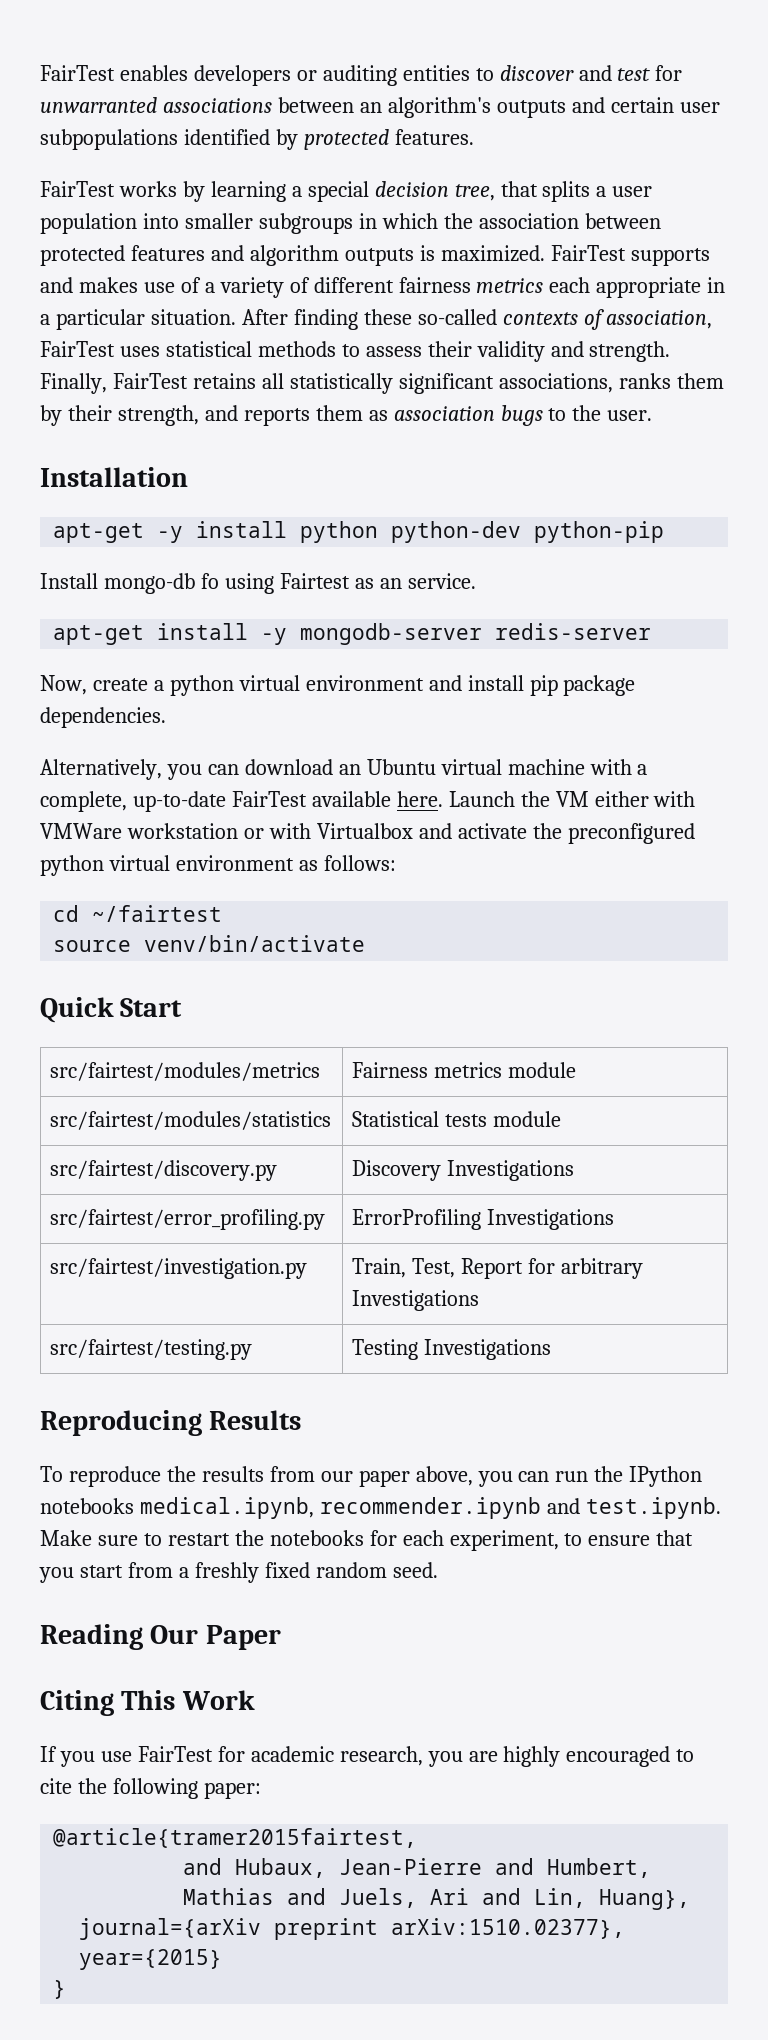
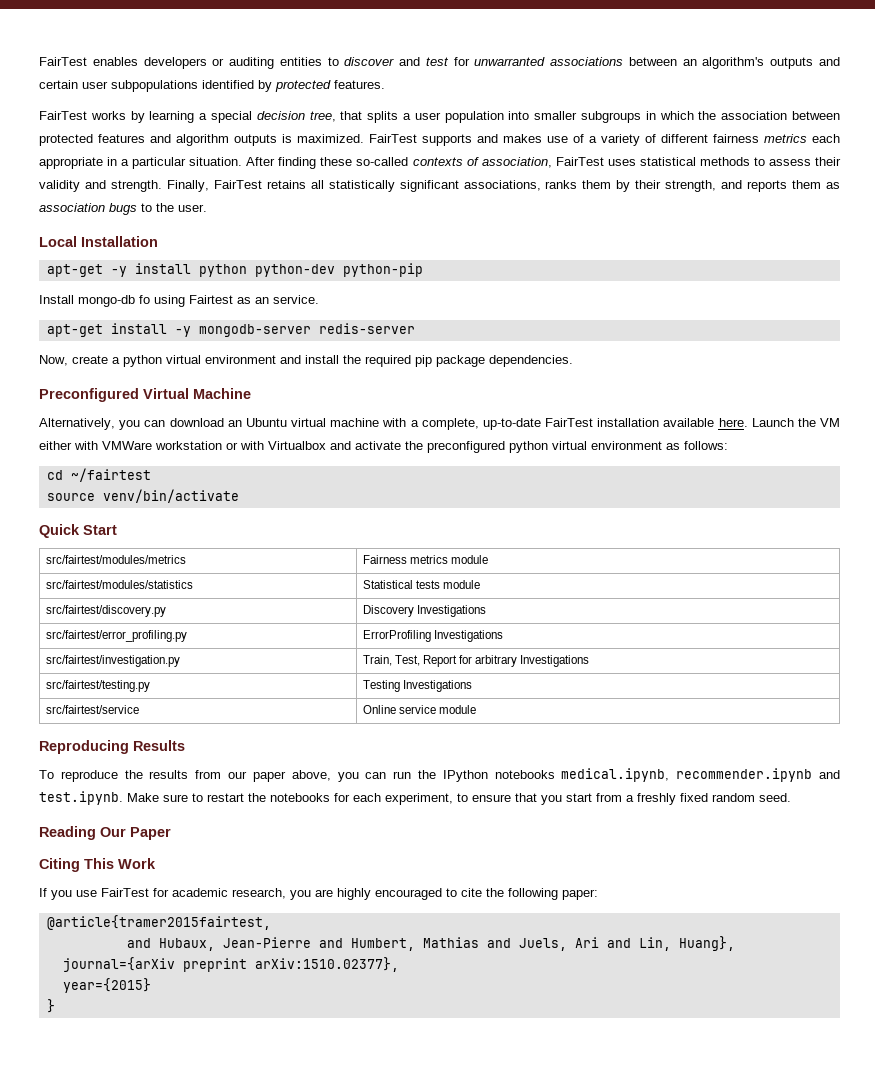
- Installation
+ Local Installation
- Now, create a python virtual environment and install pip package dependencies.
+ Now, create a python virtual environment and install the required pip package dependencies.
+ Preconfigured Virtual Machine
- Alternatively, you can download an Ubuntu virtual machine with a complete, up-to-date FairTest available here.
+ Alternatively, you can download an Ubuntu virtual machine with a complete, up-to-date FairTest installation available here.
+ src/fairtest/service | Online service module

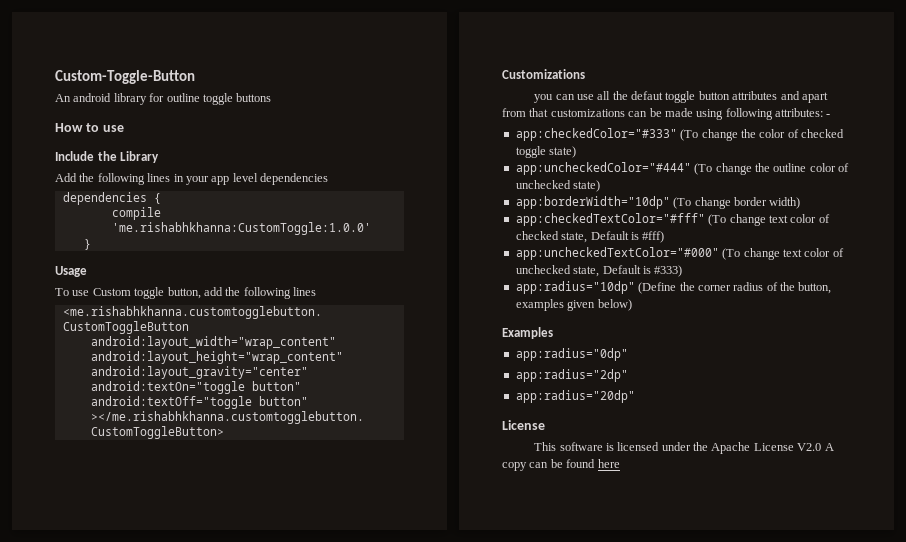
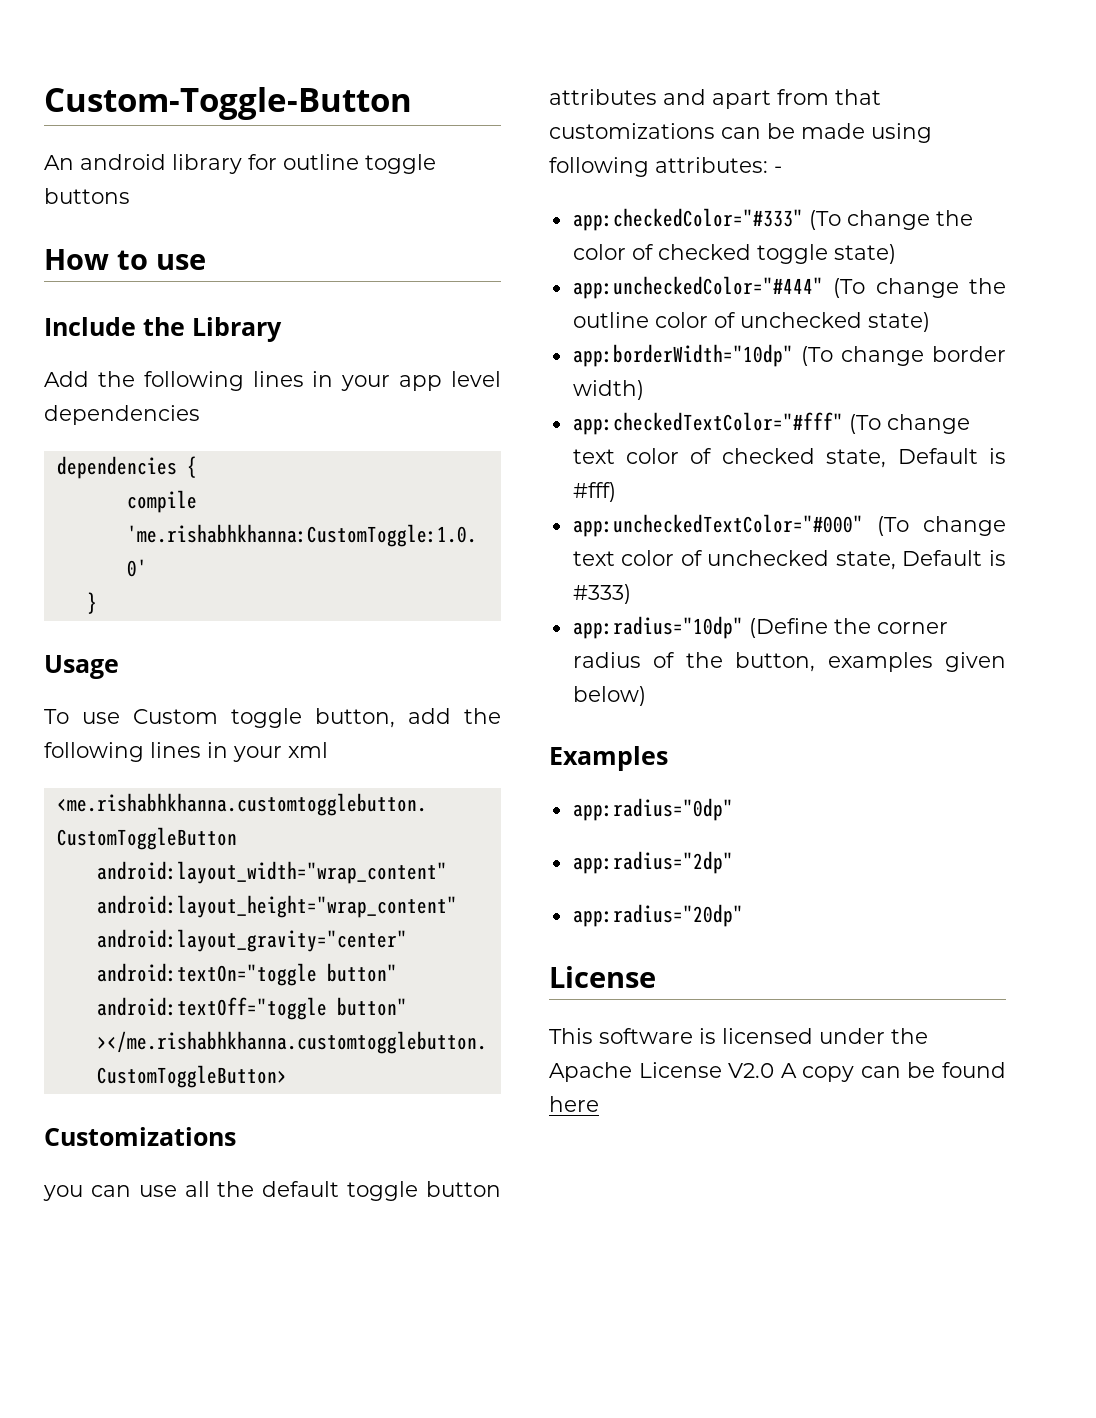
- To use Custom toggle button, add the following lines
+ To use Custom toggle button, add the following lines in your xml
- you can use all the defaut toggle button attributes and apart from that customizations can be made using following attributes: -
+ you can use all the default toggle button attributes and apart from that customizations can be made using following attributes: -

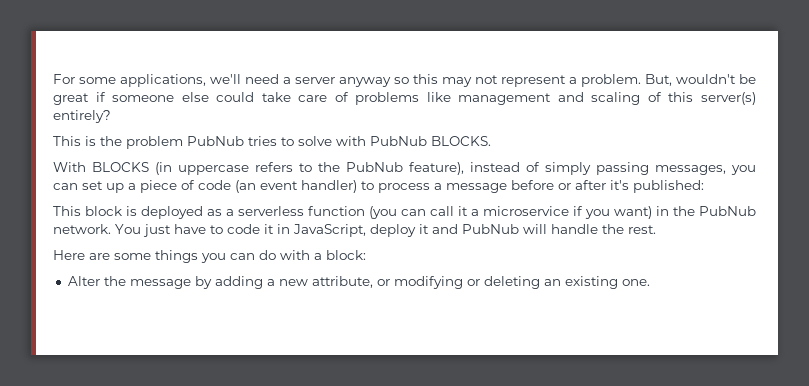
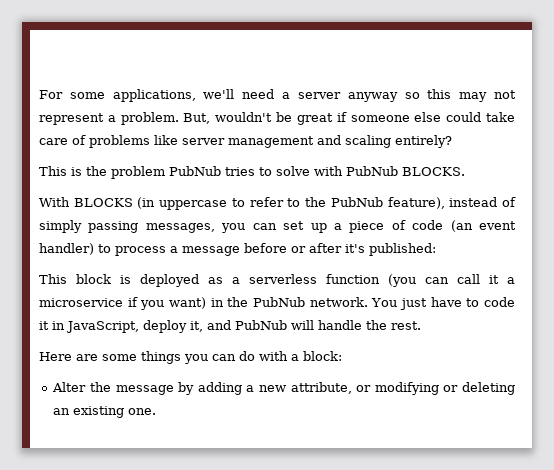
- But, wouldn't be great if someone else could take care of problems like management and scaling of this server(s) entirely?
+ But, wouldn't be great if someone else could take care of problems like server management and scaling entirely?
- With BLOCKS (in uppercase refers to the PubNub feature), instead of simply passing messages, you can set up a piece of code (an event handler) to process a message before or after it's published:
+ With BLOCKS (in uppercase to refer to the PubNub feature), instead of simply passing messages, you can set up a piece of code (an event handler) to process a message before or after it's published:
- You just have to code it in JavaScript, deploy it and PubNub will handle the rest.
+ You just have to code it in JavaScript, deploy it, and PubNub will handle the rest.

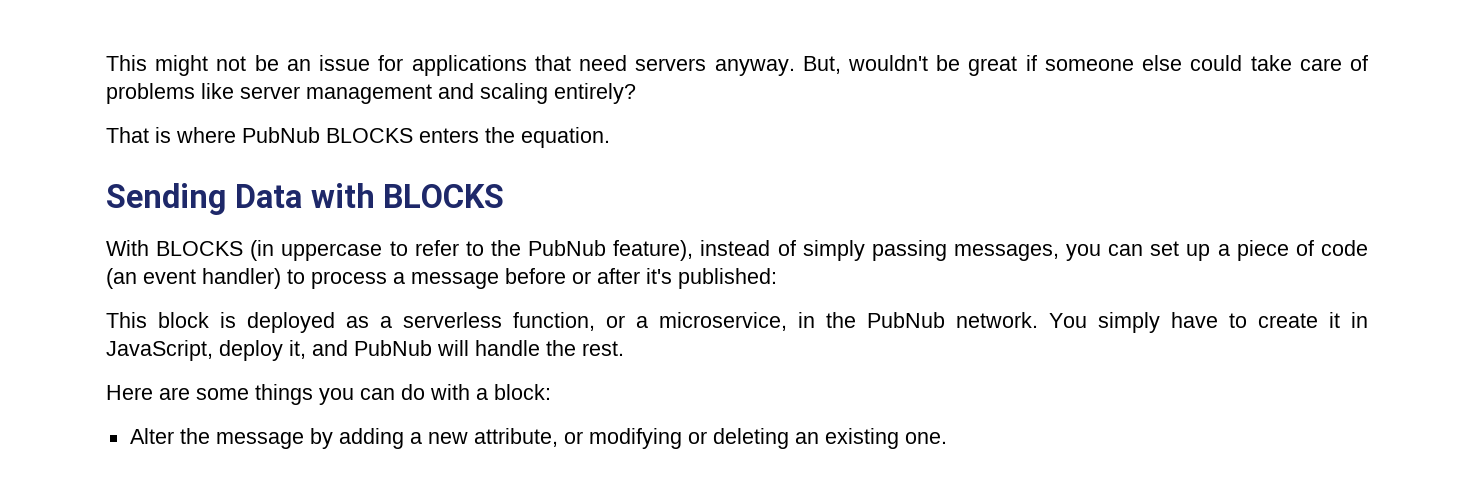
- For some applications, we'll need a server anyway so this may not represent a problem.
+ This might not be an issue for applications that need servers anyway.
- This is the problem PubNub tries to solve with PubNub BLOCKS.
+ That is where PubNub BLOCKS enters the equation.
+ Sending Data with BLOCKS
- This block is deployed as a serverless function (you can call it a microservice if you want) in the PubNub network.
+ This block is deployed as a serverless function, or a microservice, in the PubNub network.
- You just have to code it in JavaScript, deploy it, and PubNub will handle the rest.
+ You simply have to create it in JavaScript, deploy it, and PubNub will handle the rest.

◇ ◇ ◇ ◇ ◇ ◇ ◇

● The task
Output all the material verbatim, skipping every image.

● Your response
- Installation
+ Local Installation
- Now, create a python virtual environment and install pip package dependencies.
+ Now, create a python virtual environment and install the required pip package dependencies.
+ Preconfigured Virtual Machine
- Alternatively, you can download an Ubuntu virtual machine with a complete, up-to-date FairTest available here.
+ Alternatively, you can download an Ubuntu virtual machine with a complete, up-to-date FairTest installation available here.
+ src/fairtest/service | Online service module

- To use Custom toggle button, add the following lines
+ To use Custom toggle button, add the following lines in your xml
- you can use all the defaut toggle button attributes and apart from that customizations can be made using following attributes: -
+ you can use all the default toggle button attributes and apart from that customizations can be made using following attributes: -

- But, wouldn't be great if someone else could take care of problems like management and scaling of this server(s) entirely?
+ But, wouldn't be great if someone else could take care of problems like server management and scaling entirely?
- With BLOCKS (in uppercase refers to the PubNub feature), instead of simply passing messages, you can set up a piece of code (an event handler) to process a message before or after it's published:
+ With BLOCKS (in uppercase to refer to the PubNub feature), instead of simply passing messages, you can set up a piece of code (an event handler) to process a message before or after it's published:
- You just have to code it in JavaScript, deploy it and PubNub will handle the rest.
+ You just have to code it in JavaScript, deploy it, and PubNub will handle the rest.

- For some applications, we'll need a server anyway so this may not represent a problem.
+ This might not be an issue for applications that need servers anyway.
- This is the problem PubNub tries to solve with PubNub BLOCKS.
+ That is where PubNub BLOCKS enters the equation.
+ Sending Data with BLOCKS
- This block is deployed as a serverless function (you can call it a microservice if you want) in the PubNub network.
+ This block is deployed as a serverless function, or a microservice, in the PubNub network.
- You just have to code it in JavaScript, deploy it, and PubNub will handle the rest.
+ You simply have to create it in JavaScript, deploy it, and PubNub will handle the rest.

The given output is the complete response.